In this example, we now know who is responsible for what, when they’re going to do it, and how they’re going to do it.
There are far more details that we could put in, but this would be enough to move forward on its own if Mrs. Schwartz, Mrs. Goldfarb and Mr. Rosenblum don’t get around to writing out something more complicated.
If they expanded from a napkin to a couple of pieces of paper, they could also add in the kinds of details that lawyers argue over: what happens when things go wrong?
The first part of dealing with things going wrong is having everyone promise that it won’t. These are called, in Legalese, the representations and warranties.
Mr. Rosenblum will promise that he has an appropriate space for the therapy, including whatever licences and permits are needed. He also might promise certain details about what is an appropriate space, such as size, privacy, therapy bed, etc.
Mrs. Goldfarb will promise that she has the training, skills, certification and the valid licence required to carry out her obligations. She will also promise to do the therapy in a professional manner to the standards expected by her profession.
Mr. Rosenblum and Mrs. Goldfarb will both promise that they have the appropriate insurance.
Mrs.
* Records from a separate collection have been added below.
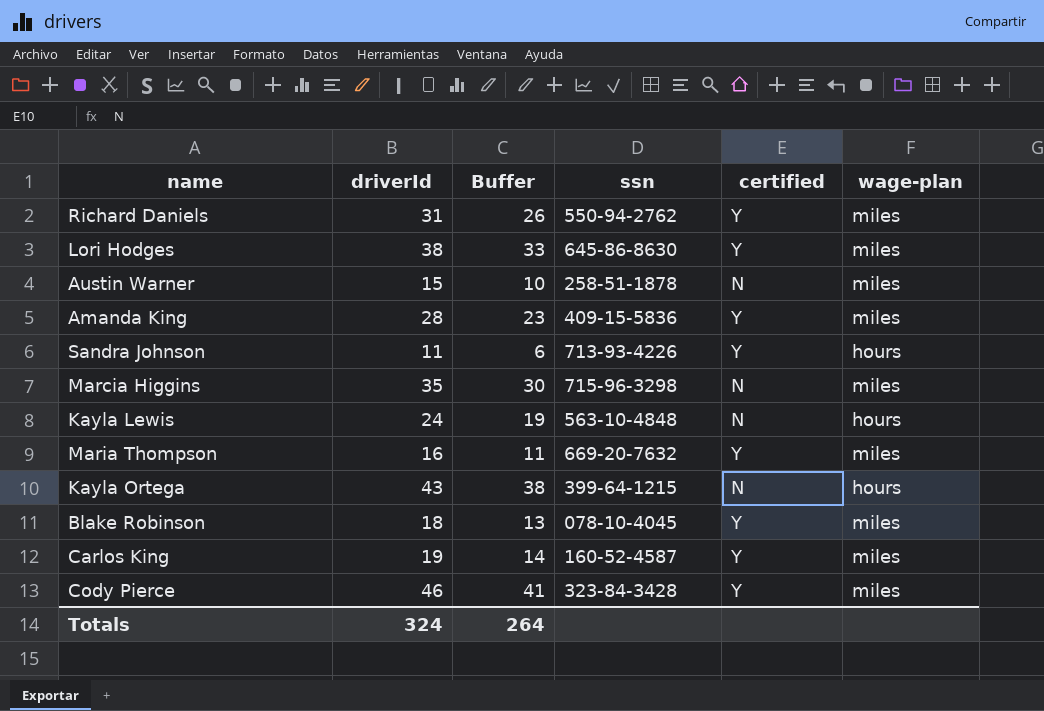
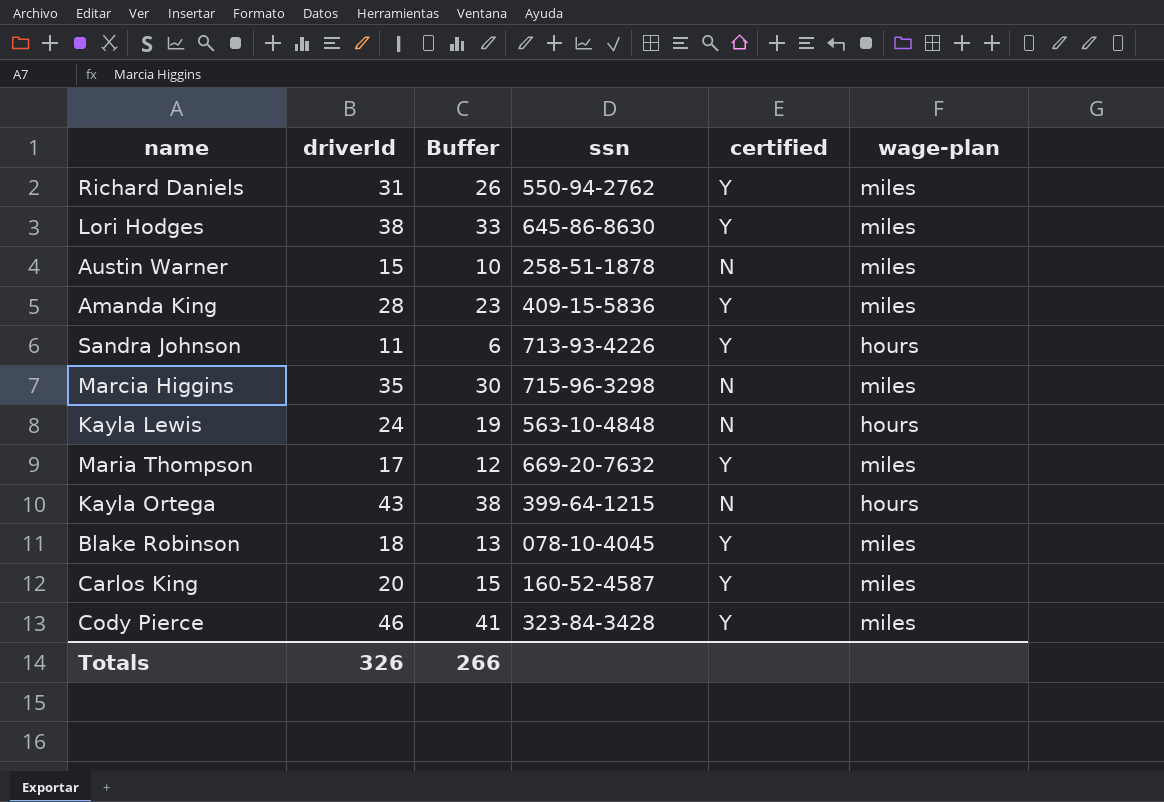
Maria Thompson | driverId: 16 -> 17
Maria Thompson | Buffer: 11 -> 12
Carlos King | driverId: 19 -> 20
Carlos King | Buffer: 14 -> 15
Totals | driverId: 324 -> 326
Totals | Buffer: 264 -> 266

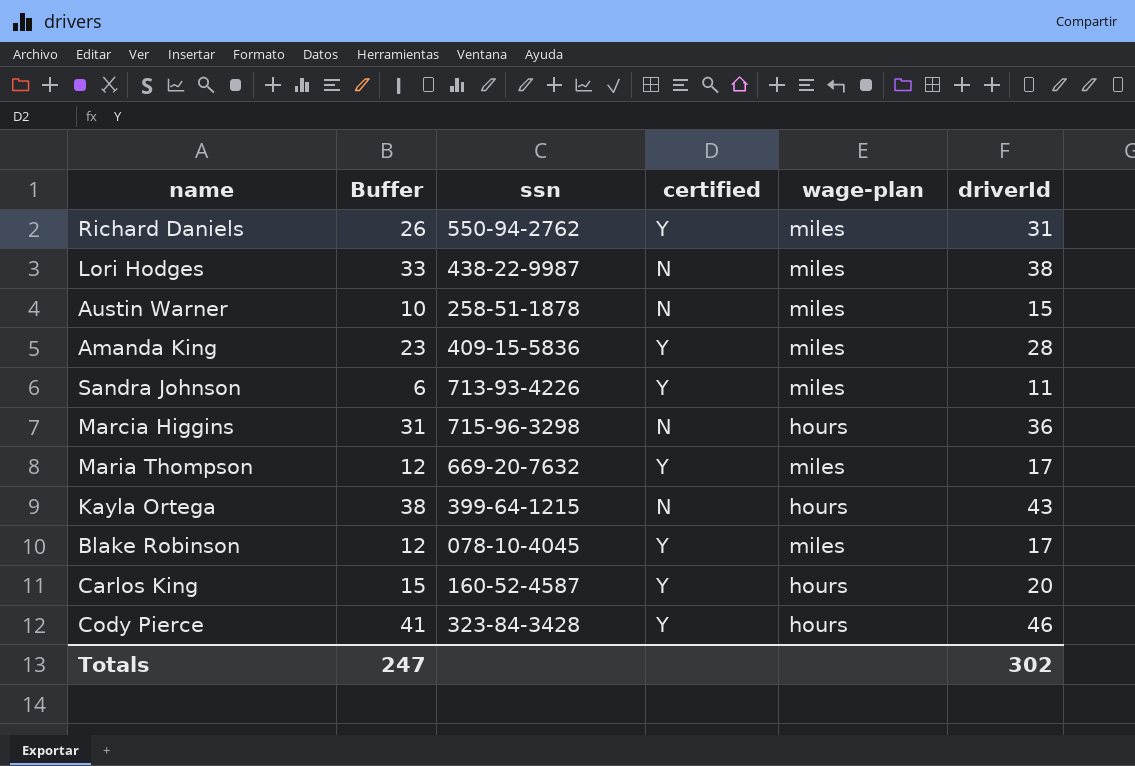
column driverId | position: 2 -> 6
row Kayla Lewis: 24 | 19 | 563-10-4848 | N | hours -> none
Lori Hodges | ssn: 645-86-8630 -> 438-22-9987
Lori Hodges | certified: Y -> N
Sandra Johnson | wage-plan: hours -> miles
Marcia Higgins | Buffer: 30 -> 31
Marcia Higgins | wage-plan: miles -> hours
Marcia Higgins | driverId: 35 -> 36
Blake Robinson | Buffer: 13 -> 12
Blake Robinson | driverId: 18 -> 17
Carlos King | wage-plan: miles -> hours
Cody Pierce | wage-plan: miles -> hours
Totals | Buffer: 266 -> 247
Totals | driverId: 326 -> 302

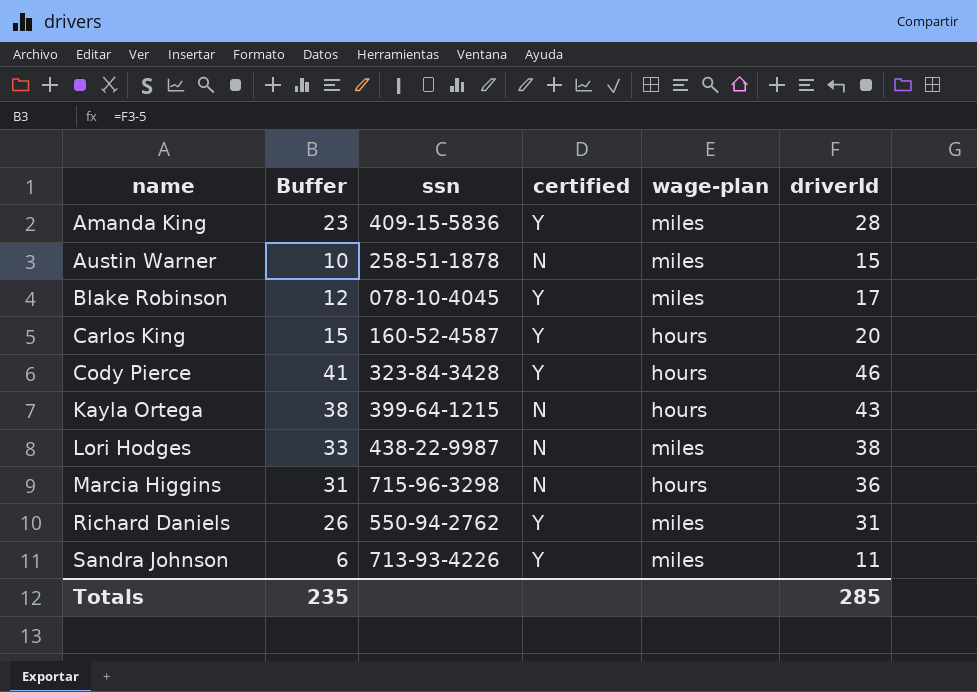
row order: none -> name ascending
row Maria Thompson: 12 | 669-20-7632 | Y | miles | 17 -> none
Totals | Buffer: 247 -> 235
Totals | driverId: 302 -> 285

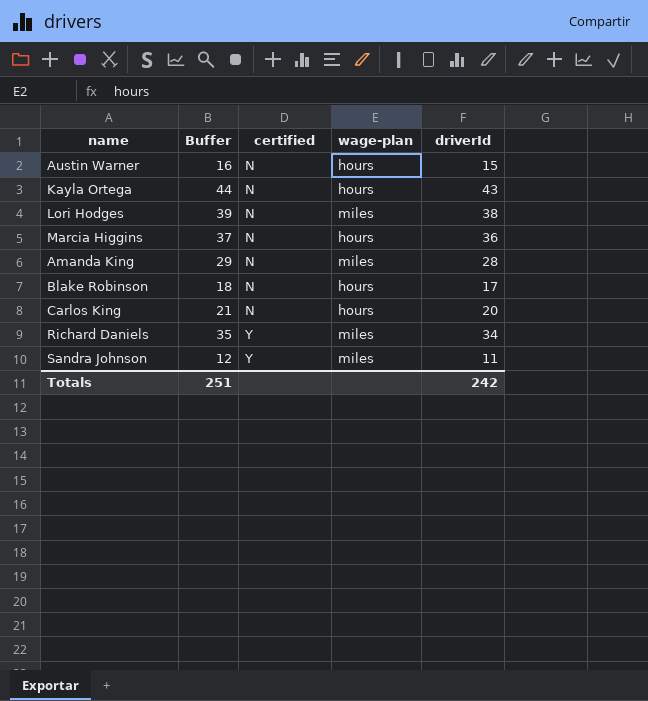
row order: name ascending -> certified ascending
column ssn | position: 3 -> none
column Buffer | formula: [driverId] - 5 -> [driverId] + 1
row Cody Pierce: 41 | 323-84-3428 | Y | hours | 46 -> none
Austin Warner | wage-plan: miles -> hours
Amanda King | certified: Y -> N
Blake Robinson | certified: Y -> N
Blake Robinson | wage-plan: miles -> hours
Carlos King | certified: Y -> N
Richard Daniels | driverId: 31 -> 34
Totals | Buffer: 235 -> 251
Totals | driverId: 285 -> 242

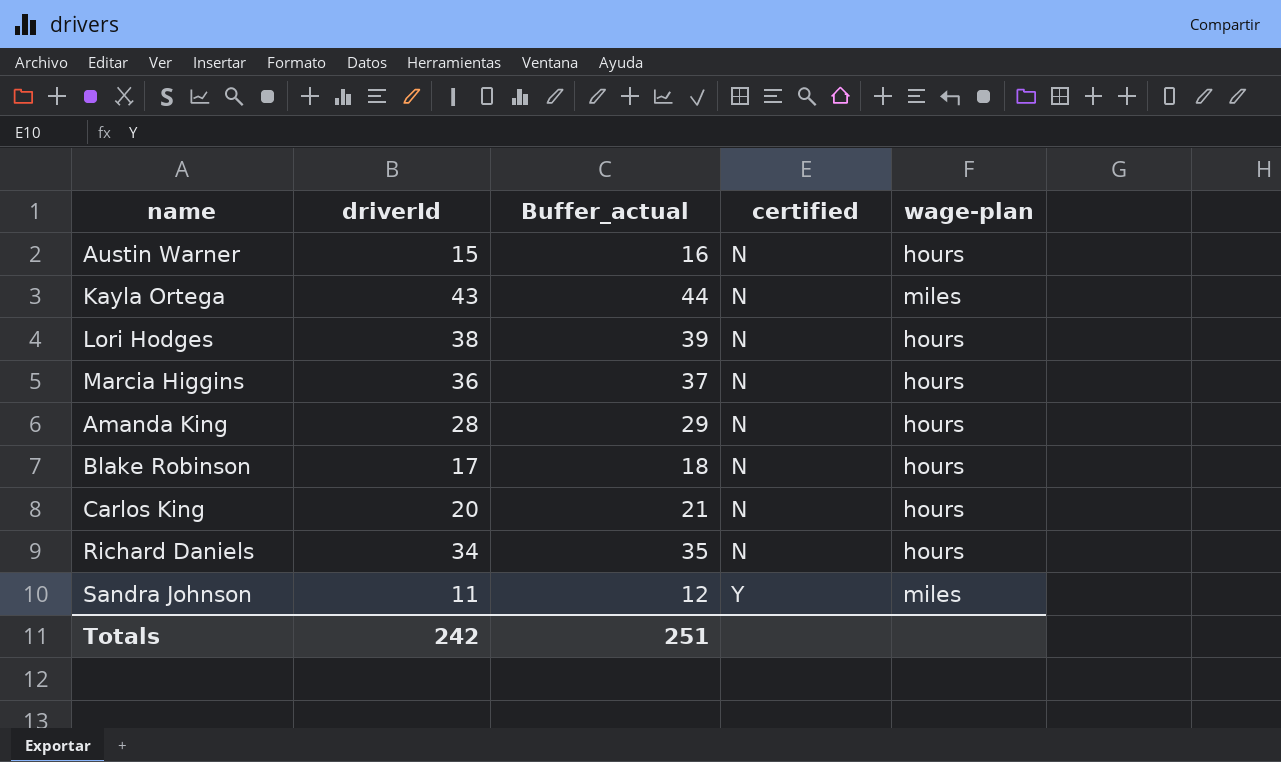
column driverId | position: 5 -> 2
column name: Buffer -> Buffer_actual
Kayla Ortega | wage-plan: hours -> miles
Lori Hodges | wage-plan: miles -> hours
Amanda King | wage-plan: miles -> hours
Richard Daniels | certified: Y -> N
Richard Daniels | wage-plan: miles -> hours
Schwartz will promise that she has the equipment needed for her therapy and that it works properly.
Now that we know who is going to do what, when and how they’re going to do it, and that they’ve all promised that everything is above board, we can discuss what happens if something goes wrong. Here we get into things like limitations of liability and indemnities. We also might have dispute resolution tools built right into the agreement.
If something goes wrong, no one wants to pay for someone else’s mistakes.
If Mrs. Schwartz trips on the doorstep, Mrs. Goldfarb doesn’t want to be responsible for Mr. Rosenblum not having a smooth entrance to his office.
If Mrs. Goldfarb injures Mrs. Schwartz during treatment, just because it happened in his office, Mr. Rosenblum doesn’t think he should be responsible.
If the electrical equipment causes a fire, neither Mr. Rosenblum nor Mrs. Goldfarb wants to be responsible for the damage caused by Mrs. Schwartz’s faulty machine.
Each will indemnify the others for liability arising from his or her own actions or negligence. In other words, each person promises to pay for the others’ damages for anything that is his or her own fault, whether or not it was intentional.
Dispute resolution is often overlooked because, when people are excited to enter a project together, they tend to think fights aren’t going to happen. But thinking about how to deal with an argument not only makes it easier should an argument arise, it also reduces the likelihood of the argument getting serious.
There are many flavours of dispute resolution tools, but here’s an easy one: the people involved pick an outside person whom they all trust, perhaps their rabbi, and they write in the agreement that, if they can’t resolve an argument between themselves, they’ll ask Rabbi Fogel to help them resolve it.
Remember that a good contract is a clear, written statement of a shared vision.
Jeremy Costin is a business and estates lawyer practising in Vancouver. He sits on the board of directors and the governance committee of the Vancouver Holocaust Education Centre, is a founding director of the Jewish Lawyers Association of British Columbia and is a frequent guest instructor at the Law Society of British Columbia.